About The Etude Magazine Web Site

This is my ongoing project in which I digitize my collection of "The Etude Music Magazine", scanning the pages and converting them to text with OCR software. For the most part I share what I think are the most interesting and substantive stories from these magazines but if I'm feeling energized I'll post the complete content of an issue. A lot of great stuff has risen up from these pages since I started the project in early 2010, and I hope that you find interesting things here.

The Etude Music Magazine was published by Theodore Presser from 1883 to 1957. All content is from my personal collection of these magazines. I have hundreds of these magazines but my collection is far from complete and I doubt it will ever comprise every single issue.

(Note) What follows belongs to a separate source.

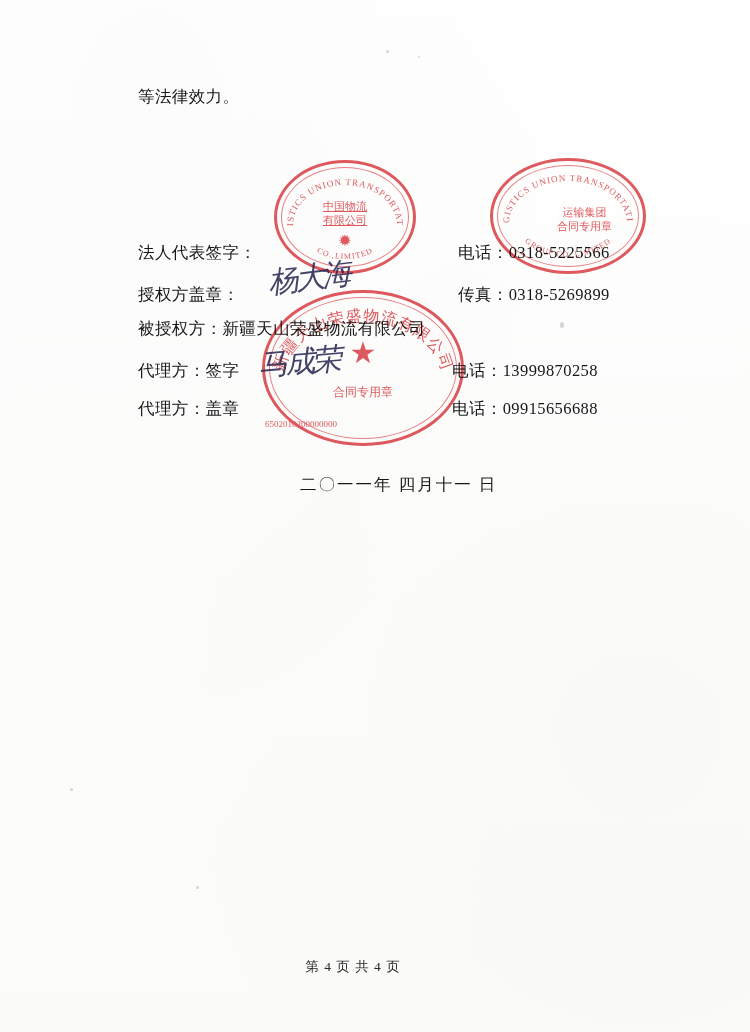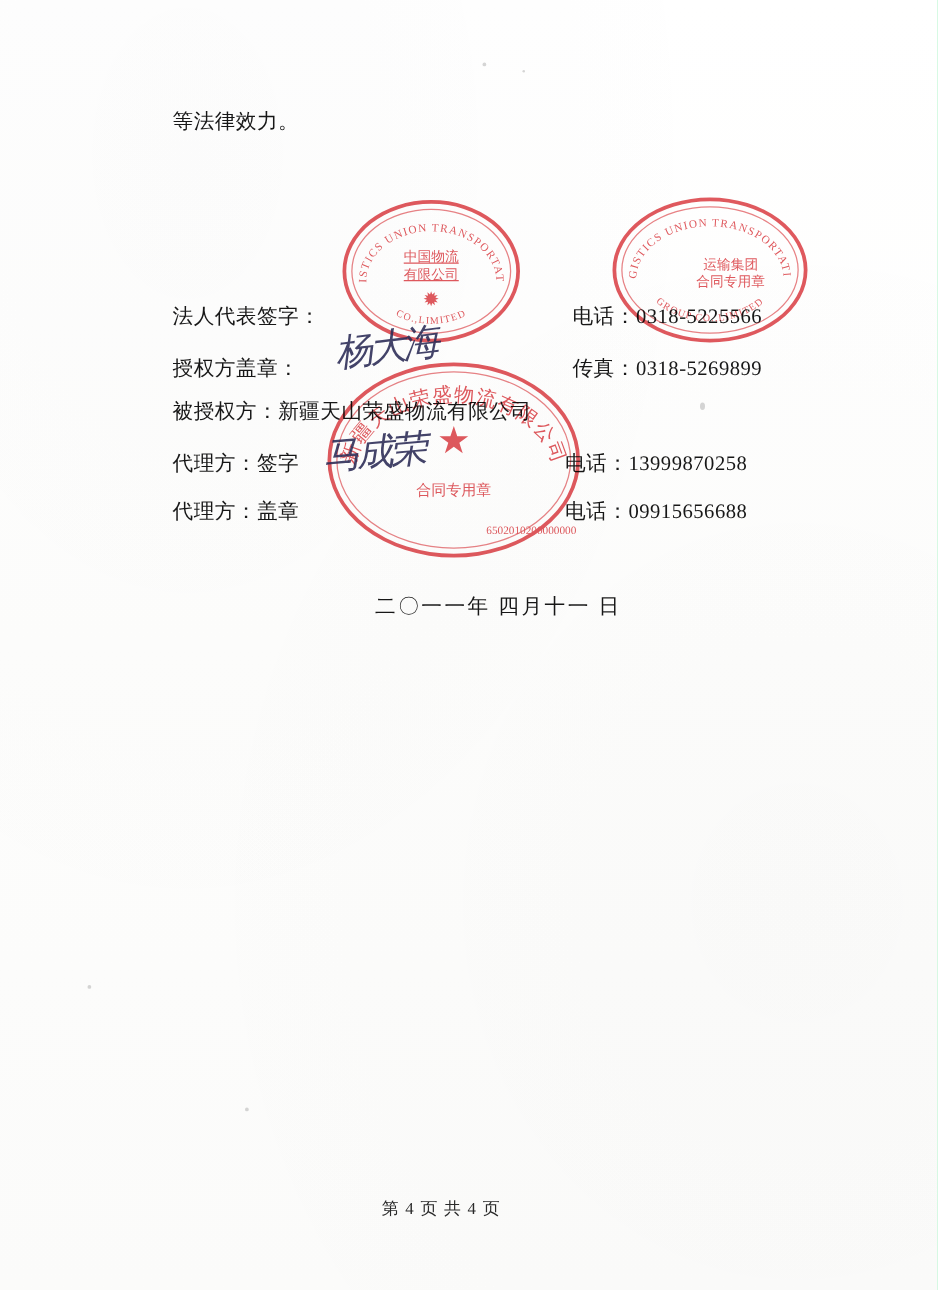"等法律效力。" .page { background: #86efac -> #e5e5e5 }
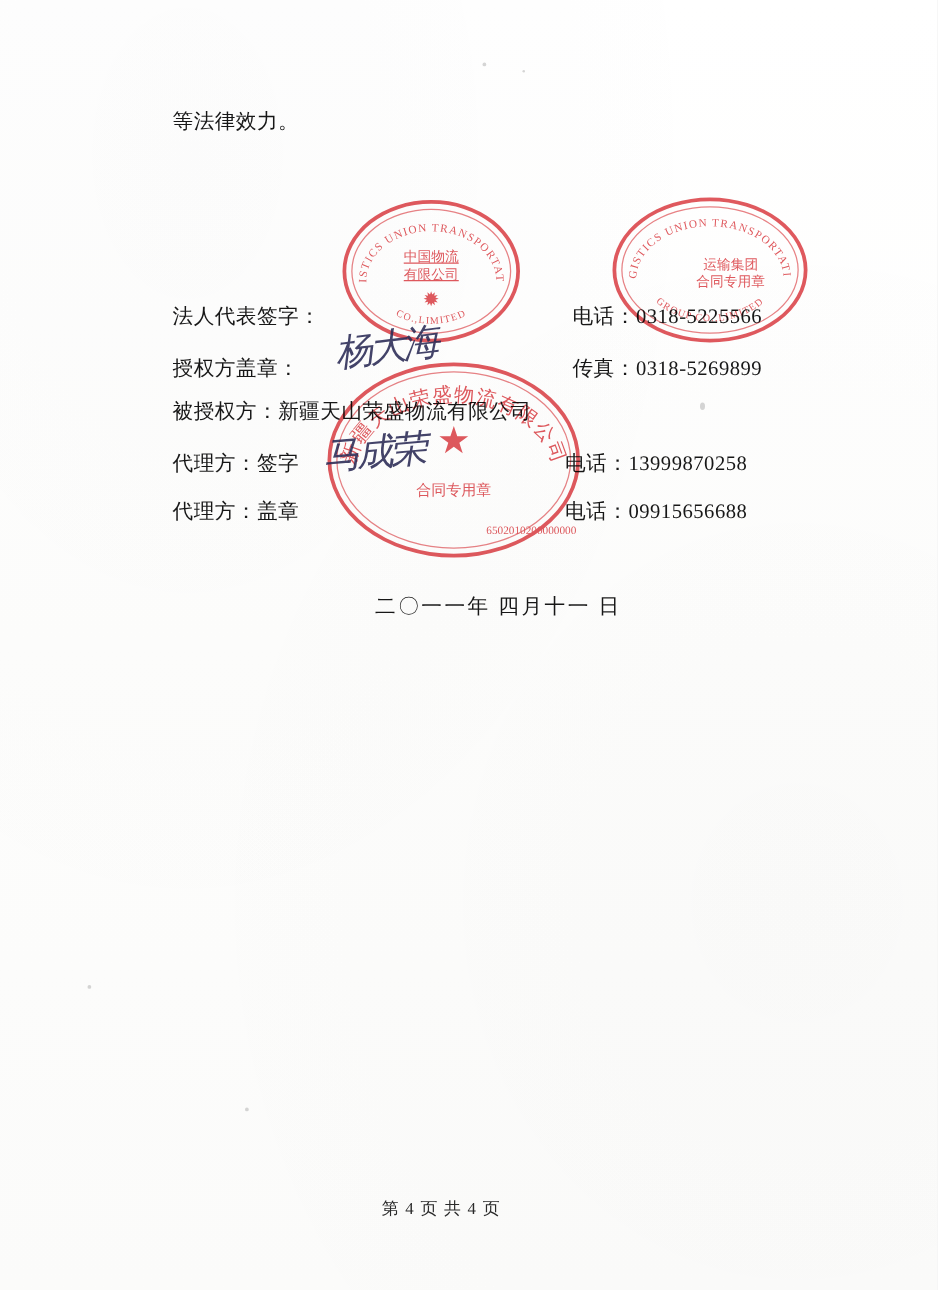"6502010200000000" #stamp-tianshan .bottom-text { text-align: right -> left }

I scanned the pages and converted the articles to text using OCR software. OCR software does a pretty amazing job of converting scanned images to digital text but I nevertheless must do follow-up editing and clean-up after the conversion. I do not expect these texts to be 100% letter-perfect but I make a genuine effort to make them as accurate as I can. Original typos are noted with (sic)

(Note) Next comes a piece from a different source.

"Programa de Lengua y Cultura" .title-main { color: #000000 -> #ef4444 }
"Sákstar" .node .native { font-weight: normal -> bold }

I am a pianist-composer, so most of the content chosen will probably be related to pianists, piano music, and composers. I also have an abiding interest in the "World of Music" content which makes mentions of notable and ephemeral musical events of the day. I share content of interest to me and which I hope will interest others.

The OCR software sometimes does unpredictable and amusing things. The words "composition" and "composer" appear frequently in the pages of "The Etude", and the OCR software often translates those words as "corn position" and "corn poser" respectively, which recently resulted in me having to edit these strangely provocative sentences: "I showed the corn position to Mr. Ben Davies, and he was greatly pleased with it" and "now all the corn posers are writing song-cycles". Those sentences almost appeared in the Three English Women Composers story from April, 1902. Another OCR gaffe comes from a story about Liszt, in which the author appears to have performed the Bach-Liszt Prelude Crud Fugue in A Minor. I point out these examples as a pre-emptive mea culpa in the event that similarly strange OCR snafus slip through.

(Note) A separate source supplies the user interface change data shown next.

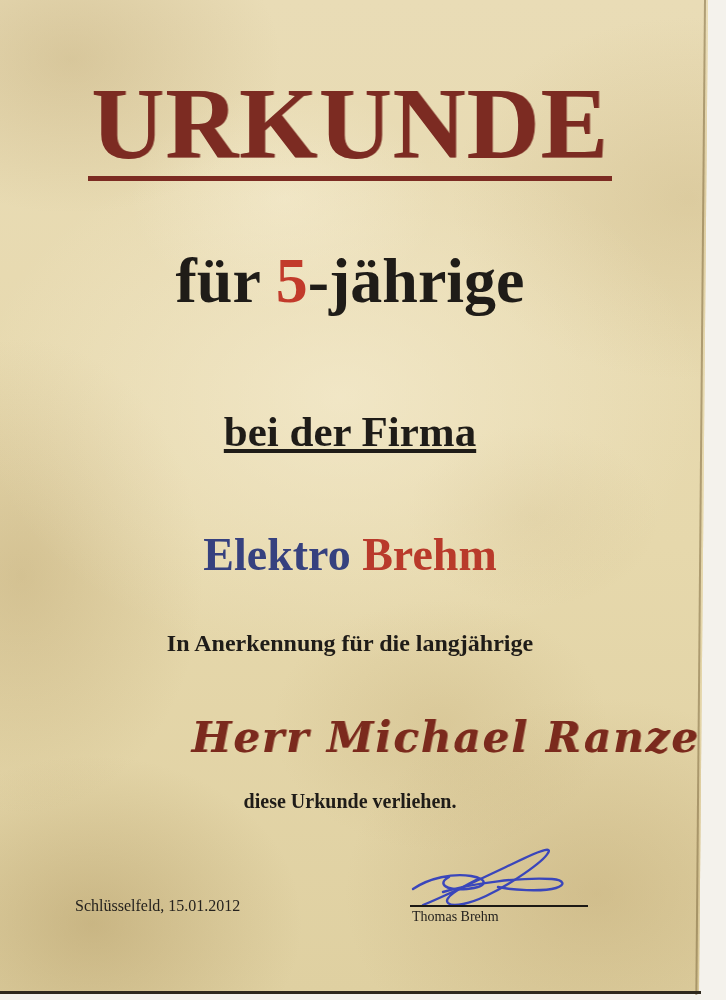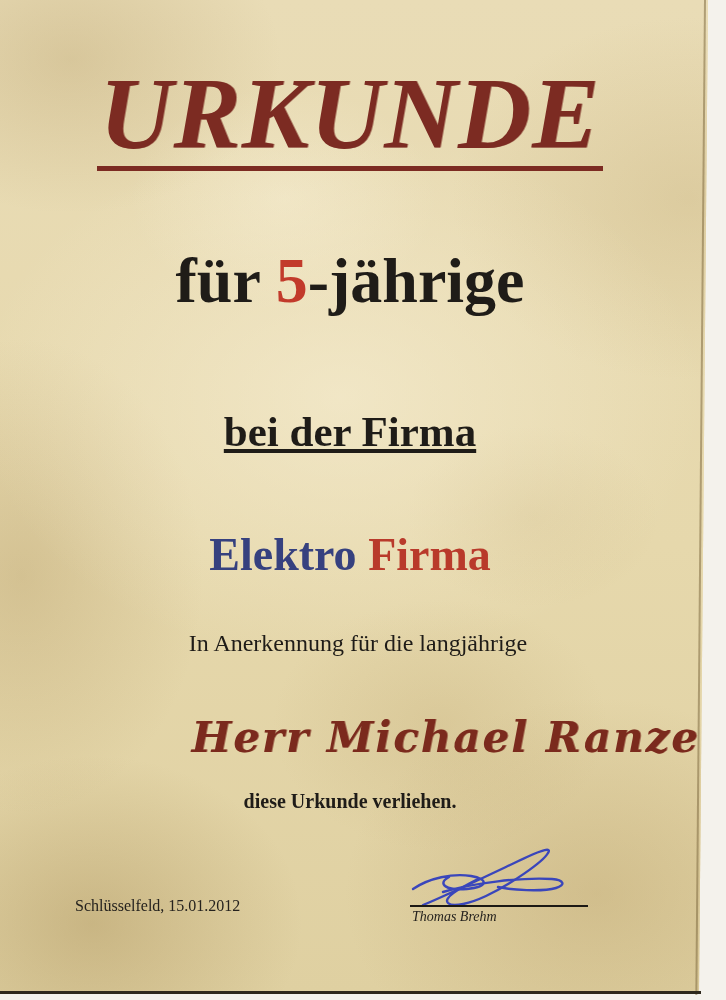"URKUNDE" .title-wrap { font-style: italic -> none; top: 64px -> 74px }
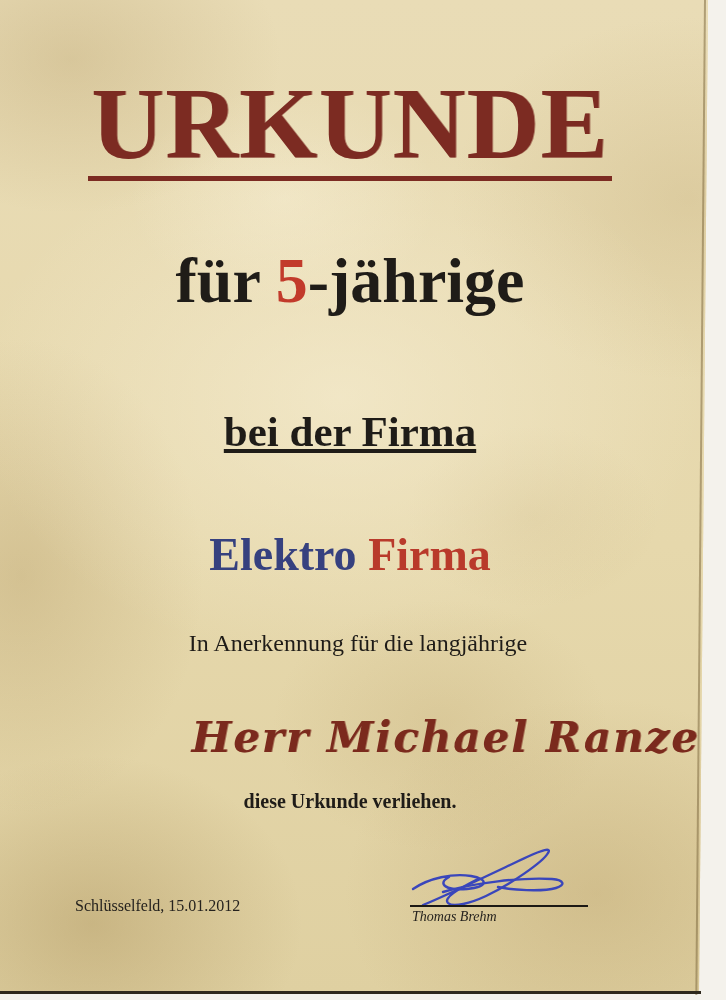"Firma" span.company-second { text: Firma -> Brehm }
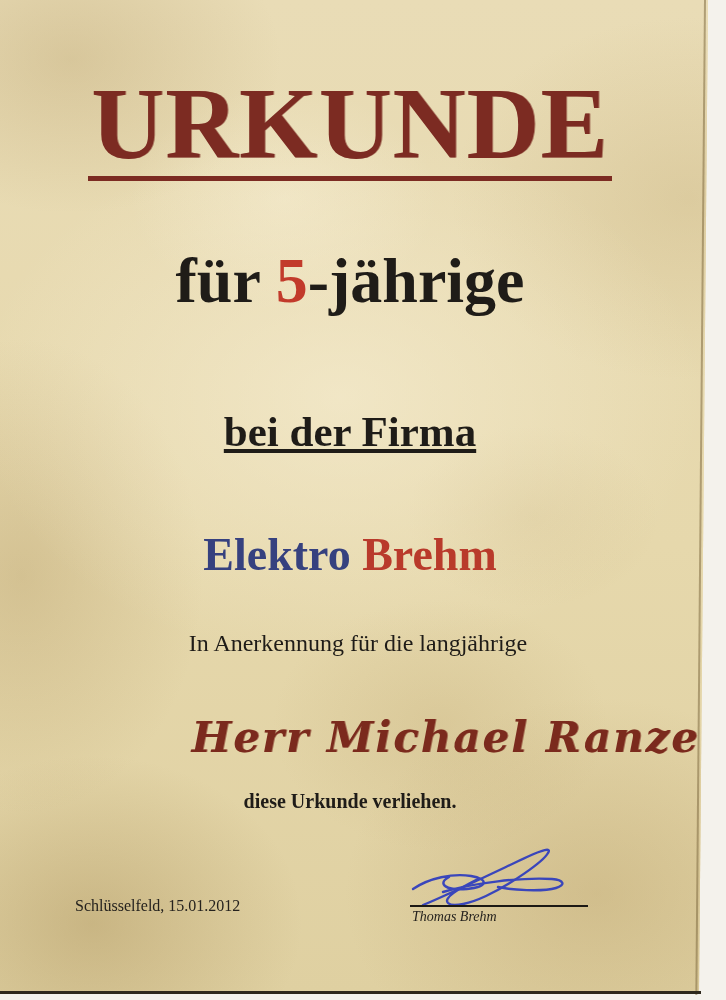"In Anerkennung für die langjährige" .recognition { font-weight: normal -> bold; margin-left: 8px -> none }
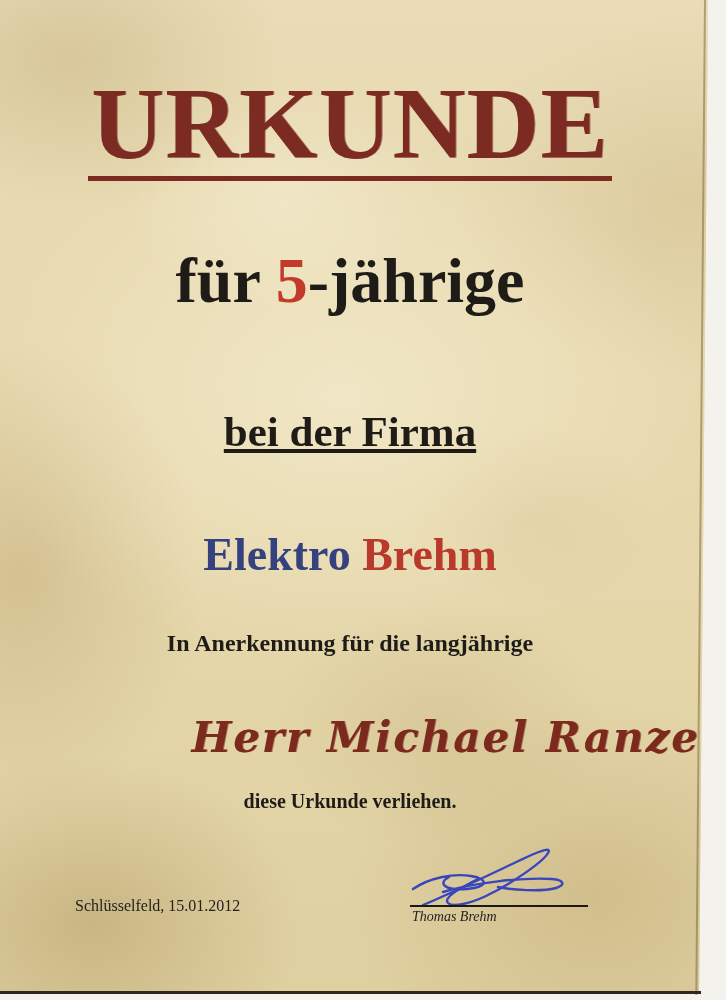"Thomas Brehm" .signer-name { font-style: italic -> none }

In most cases images can be clicked on to see a larger version. Content on the top page appears in the order posted. Other listings, such as Categories and Monthly Archives, provide a more-or-less chronological listing of magazine content as it was published decades ago, with the later stories first. I also have a large gallery of Etude Magazine cover images. Each story contains a small image of the cover from the edition in which it appeared, and clicking that small image will take you to a larger version with links to all content I have from that issue.

Who am I? My other web projects include Sorabji.com, the Payphone Project, Wordswarm Dictionary Server, The Big Pictures, and lots of other things that you will find by wandering around my web sites. You can contact me HERE.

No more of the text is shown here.